E começaram as teorias para tentar perceber tal comportamento: « Será uma promessa?», questionavam uns, «é uma Religião!», afirmavam outros, e outros mais, com outras mais teorias , inflamavam a curiosidade alheia, ao ponto do caso se tornar nacional.
Chegavam de todos lados, as televisões, as rádios e os curiosos, e havia já, quem de joelhos, rezasse, pedindo milagres para desgostos profundos. Mas, de repente um silêncio sepulcral, tomou tudo e todos à sua volta, o Homem que comia pevides ergueu-se e caminhou na direcção da multidão, que sustendo a respiração, esperava que este lhes trouxesse nas palavras, esperança, revelação, clemência, e perguntou: « Sabem onde posso comprar um saco de pevides? », «É que este acabou! ».

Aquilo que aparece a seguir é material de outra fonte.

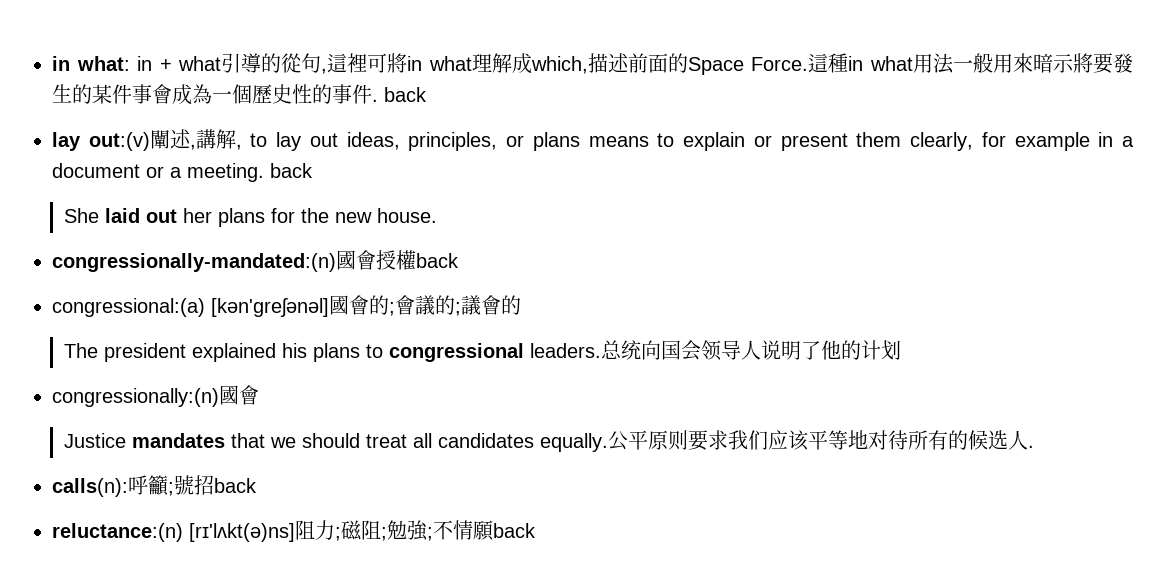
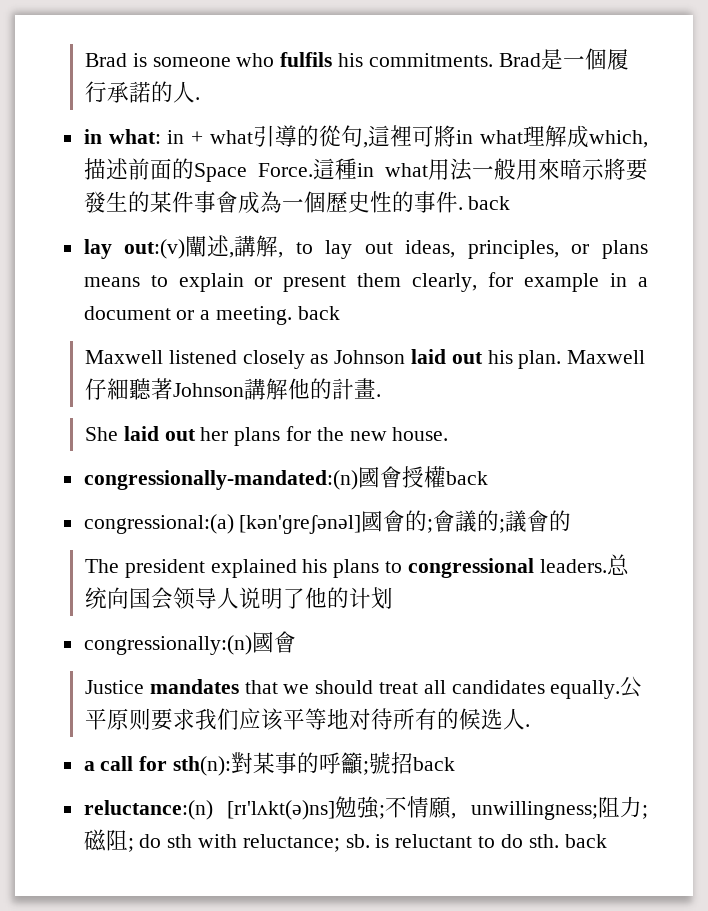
(52, 63) none -> [84,48,629,70] [84,81,200,103] Brad is someone who fulfils his commitments. Brad是一個履行承諾的人. //
(313, 170) none -> [84,349,646,369] [84,378,381,400] // Maxwell listened closely as Johnson laid out his plan. Maxwell仔細聽著Johnson講解他的計畫.
[52,478,128,497] calls(n): -> [83,752,320,776] a call for sth(n):對某事的
[295,520,494,541] 阻力;磁阻;勉強;不情願 -> [335,796,648,820] [83,829,559,852] 勉強;不情願, unwillingness;阻力;磁阻; do sth with reluctance; sb. is reluctant to do sth.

« Blasfémia », gritaram os mais religiosos, « É um logro!!! », os mais incrédulos, e os protestos subiram de tom, sendo preciso a intervenção das forças policiais, para precaver a integridade física do Homem que comia pevides.
Assim como se juntou, a multidão partiu, deixando a nu, apenas uma árvore, com um montinho de cascas de pevides, que um qualquer saudosista se apressou a guardar como se fosse um troféu, e na ressaca, do dia seguinte, ainda há quem ache que o homem, queria dizer mais do disse, sendo logo contrapostos, por outros, que o amaldiçoam.
Moral da história: de bestial a besta é tão rápido como de besta a bestial ou que o Homem que comia amendoins é que virá salvar o mundo.